İki bölüm boyunca minho'nun yaptıkları

"Jungwoo evdeysen geliyorum, değilsen eve geç. Lazımsın. Geldiğimde bilgisayarın açık olsun." Minho cevap almadan telefonu kapatıp yan koltuğa attı ve gaza bastı.

Jungwoo minho'nun yakın arkadaşıydı. Şu an ona gitmesinin sebebi ise jungwoo'nun bir hacker olmasıydı. Jisung'u bulsa bulsa o bulurdu. Minho böyle düşünüyordu.

Jungwoo'nun evine son sürat giderken hiçbir trafik kuralına uymamıştı. Kırmızı ışıkta geçmek mi dersin, hız kuralına uymamak mı dersin yapmadığı kalmamıştı. Neyseki kaza yapmamıştı. Gerçi bunların hiçbirini umursamıyordu. Umursadığı tek şey jisung'du.

Yirmi dakikanın sonunda arkadaşının evine varmıştı. Arabasını bahçenin ortasına öylece bırakıp koşarak villanın kapısına gitti. Kapıyı yumruklayarak çaldı hızlıca.

"Ya kapıyı kır amına koyayım!" Kapının arkasından söylenen kişi jungwoo'dan başkası değildi. Minho arkadaşının ettiği küfüre göz devirdi. Acelesi olmasa küfür etmeyi gösterirdi ona.

Kapı sonunda aralandığında hızla içeri girdi minho.

"Ne alacağın var bende de alacaklı gibi çalıyorsun kapıyı?" Jungwoo alayla konuştuğunda minho'nun sert bakışlarıyla karşılaşmıştı. Karşılaştığı bakışlar yüzündeki gülümsemeyi silmişti.

"Şu an hiç dalga geçmenin sırası değil. Bana birini bulman lazım." Minho salona doğru yürüdü seri adımlarla. Salonun ortasında öylece duruyordu.

"Kolay. İsim soyisim ver bulayım hemen." Jungwoo minho'nun arkasından salona girerken konuşmuştu.

"Öyle değil. Yer tespiti yapacaksın."

"O da kolay. Numarasını biliyorsan tabii."

"Öyle de değil." Dedi minho kendini koltuğa atarak.

"Nasıl bulacağım ben o zaman amına koyayım? Uydudan mi yer tespiti yapmamı istiyorsun? Onda da numaraya ihtiyacım var bu arada." Koltuğa oturup açık olan bilgisayarını dizlerinin üstüne koydu.

"Hani bir keresinde benim saatimin içine çip koymuştun hatırlıyor musun? Gri bir saatti. Ben sürekli habersiz gidiyorum diye benden gizli saatime çip koymuştun."

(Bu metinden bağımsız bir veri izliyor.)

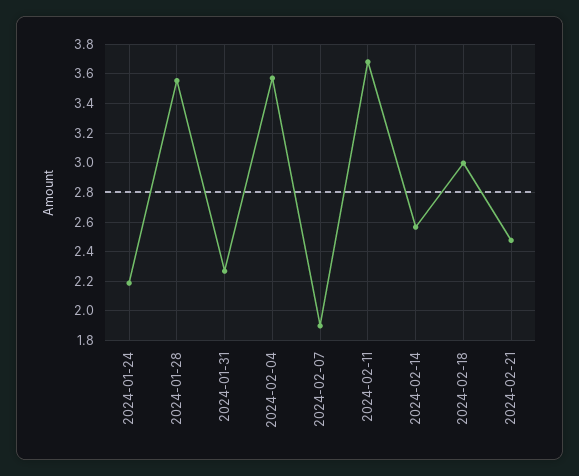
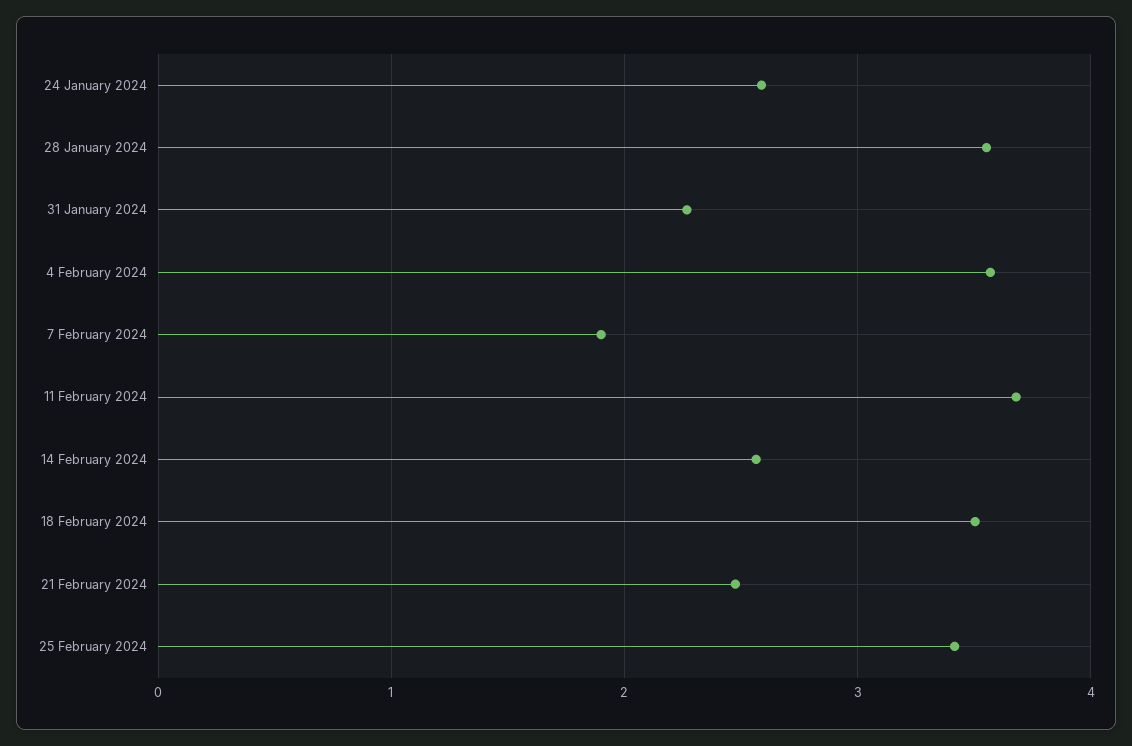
2024-01-24: 2.2 -> 2.6
2024-02-18: 3 -> 3.5
25 February 2024: none -> 3.4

Jungwoo kaşlarını çatarak düşündü biraz. Bir dakikanın ardından ise parmağını şıklattı. "Hatırladım hatırladım. Hoseok hyung sen kaybolup gidiyorsun diye koymamı istemişti."

"Heh işte o saatten birinin yerini bulacaksın."

"Saati mi çaldırdın?" Jungwoo klavyede parmaklarını gezdirmeye başlarken sormuştu.

"Sincabımı çaldırdım." Minho'nun söylediğiyle parmakları durdu ve anlamaz bakışlarla baktı jungwoo.

"Nasıl?"

"Sen işine devam et, ben anlatırım o sırada."

"İyi anlat bakalım." Jungwoo tekrar işine dönerken kulakları arkadaşındaydı.

"Vurulduğum zamanı biliyorsun."

"Geçmiş olsun bu arada kanka. Ziyarete hastaneye geldim ama uyuyordun o sırada. Mavi saçlı bir doktor iyi olduğunu söyledi diye durmadım ama gelecektim eve ziyaretine. Vaktim olmadı bir türlü." Jungwoo arkadaşına saniyelik bakışlar atarak klavyede parmaklarını gezdirmeye devam ediyordu.

"Bayağa erken oldu sağol(!) Neyse ne. O mavi saçlı doktoru arıyorsun şu an."

Jungwoo tekrar durup arkadaşına baktı. "Nasıl?"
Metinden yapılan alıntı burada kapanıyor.